In the early days of the SkateZone we had to maintain an official scenario that what we were creating there was that was not a public skatepark but a training facility for our amateur and professional team riders, which it was. Training for what? Training to have more fun! Its second official function was that it was R&D's testing ground for company products, which it was. The third function was to be our laboratory of the arts of skatepark design and construction, which it definitely was. With these guidelines mollifying Powell's liability insurer, we could go on doing our thing. More and more categories of skaters were included: pros from other companies, amateurs from other companies, employees of Powell, family of Powell employees, ramp building volunteers; the list got looser and looser. Finally a membership plan was formulated along the lines of Kevin Harris' system, and even that system got increasing looser.

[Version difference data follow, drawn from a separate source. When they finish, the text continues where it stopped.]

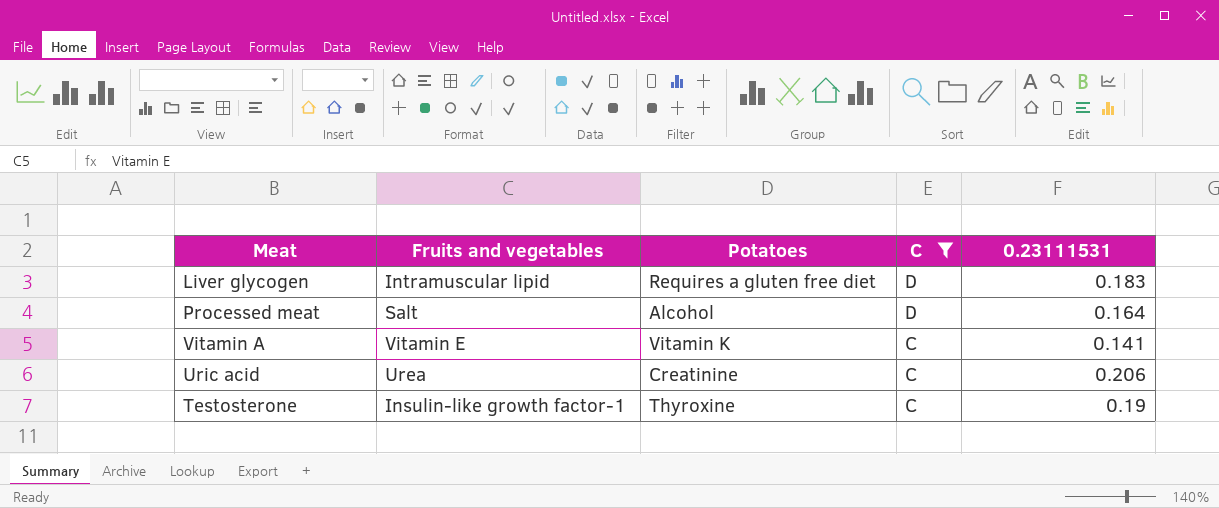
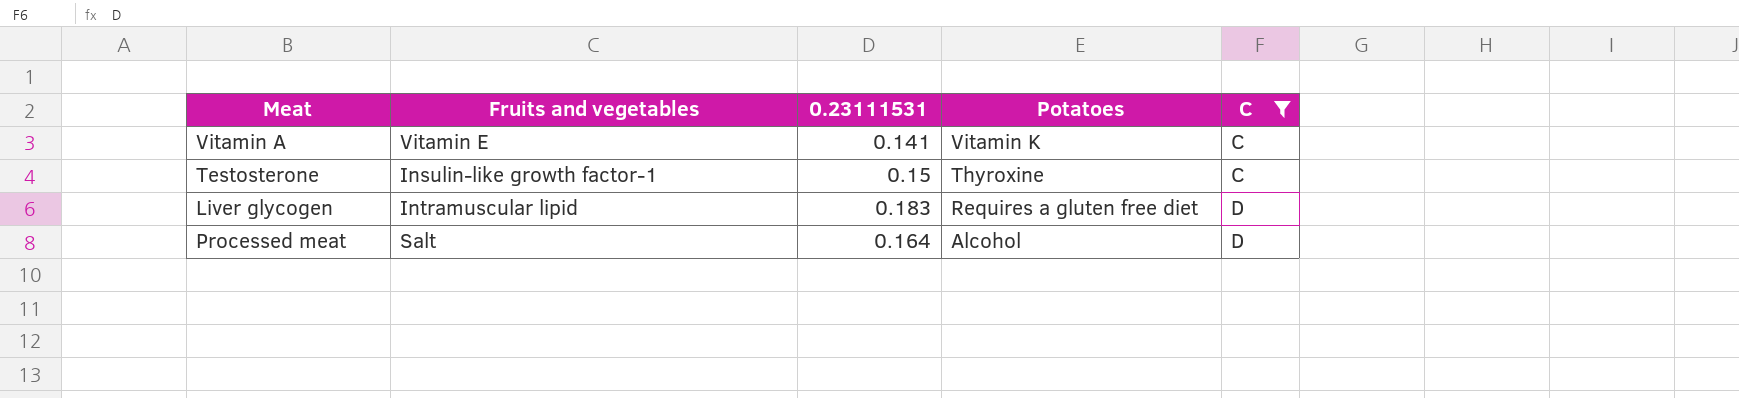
row order: C descending -> Potatoes descending
column 0.23111531 | position: 5 -> 3
row Uric acid: Urea | Creatinine | C | 0.206 -> none
Testosterone | 0.23111531: 0.19 -> 0.15

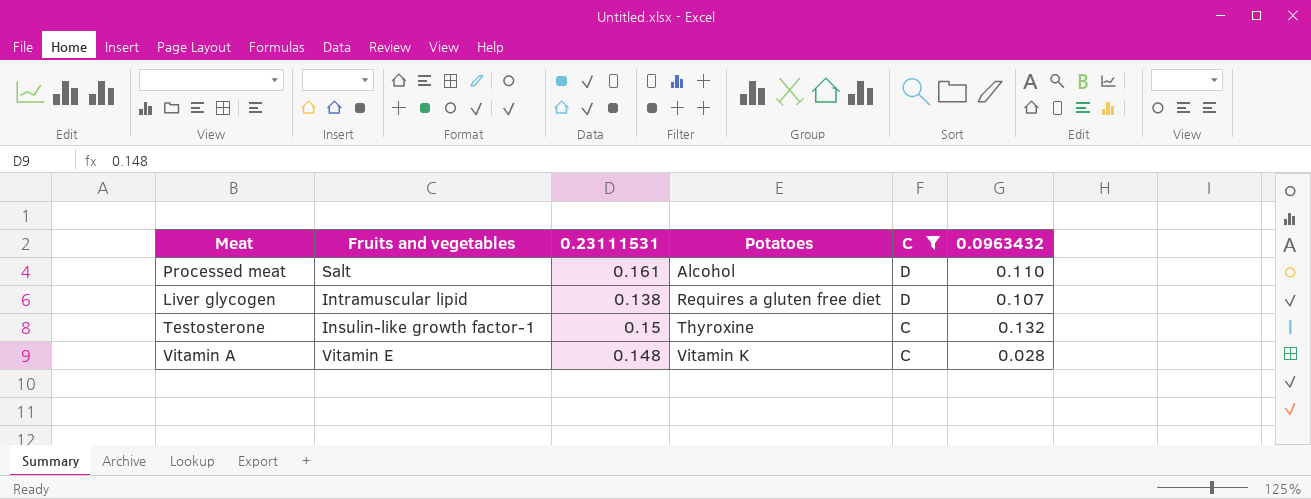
row order: Potatoes descending -> Potatoes ascending
column 0.0963432 | position: none -> 6
Processed meat | 0.23111531: 0.164 -> 0.161
Liver glycogen | 0.23111531: 0.183 -> 0.138
Vitamin A | 0.23111531: 0.141 -> 0.148

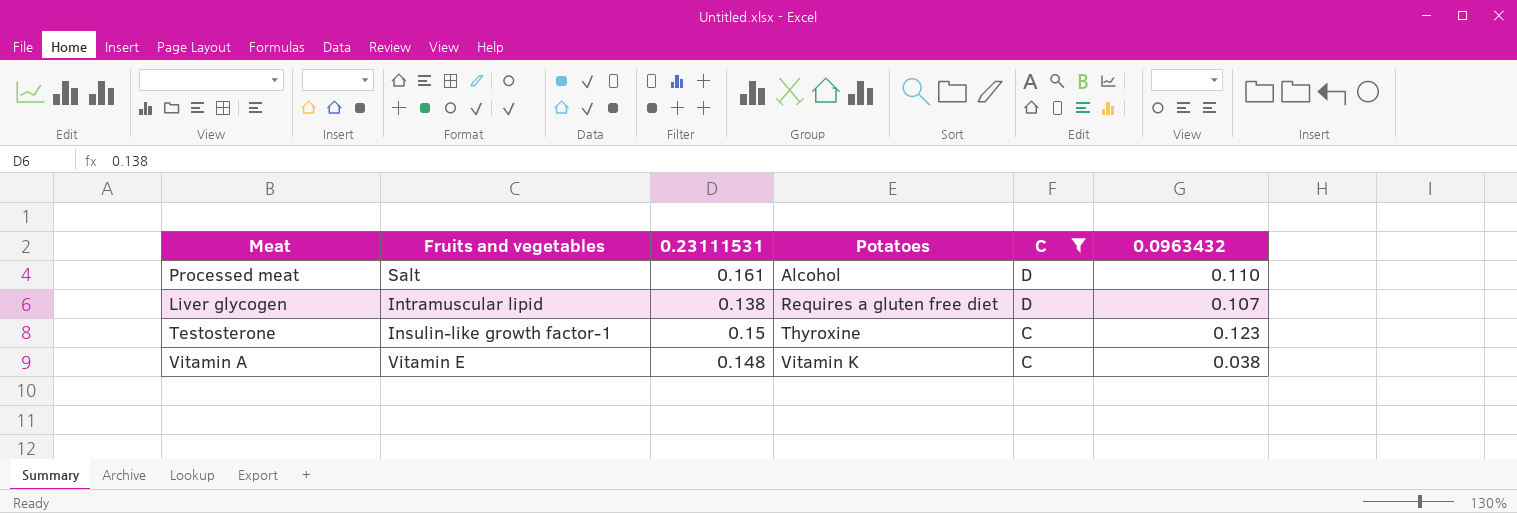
Testosterone | 0.0963432: 0.132 -> 0.123
Vitamin A | 0.0963432: 0.028 -> 0.038

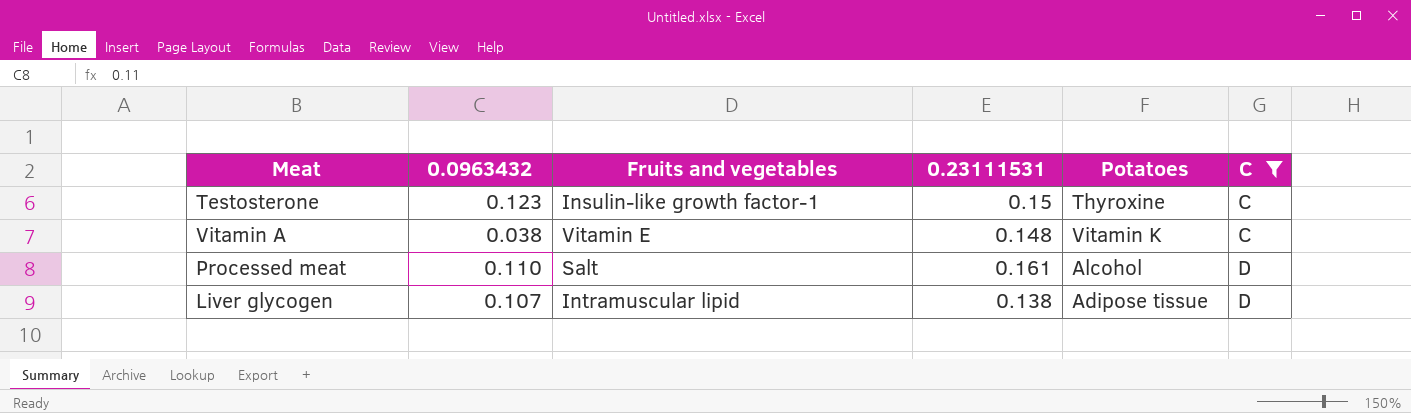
row order: Potatoes ascending -> C ascending
column 0.0963432 | position: 6 -> 2
Liver glycogen | Potatoes: Requires a gluten free diet -> Adipose tissue

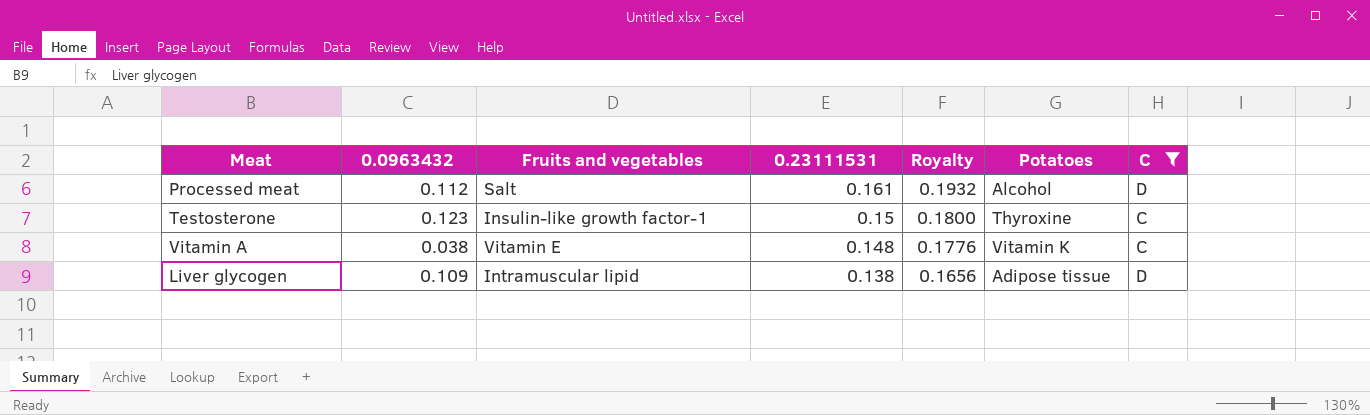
row order: C ascending -> 0.23111531 descending
column Royalty | formula: none -> [0.23111531] * 1.2
Processed meat | 0.0963432: 0.110 -> 0.112
Liver glycogen | 0.0963432: 0.107 -> 0.109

It turns out, that little of that posturing is really necessary. Skateboarders are not the type to blame somebody else for their injuries. In fact I don't think you can find an example of a skateboarder's lawsuit; these people know the risks they are taking and own that. Skaters exist in a complex and chaotic arena with no prescribed pattern or rules. Even so, there are surprisingly few times when they run into each other. Like ants in a frenetic anthill, they sort out potential crossing paths with a heightened sense of being able to assess the trajectories of others.
You could walk across that busy skatepark, the whole 120 feet with your eyes closed, and never have a skater collide with you. I've tried this. In fact it would probably be safer with your eyes closed. Most skater/pedestrian collisions result from a pedestrian trying to get out of the way. The skater likely has more control than the walker imagines, and the best he can do is to keep walking at a steady pace.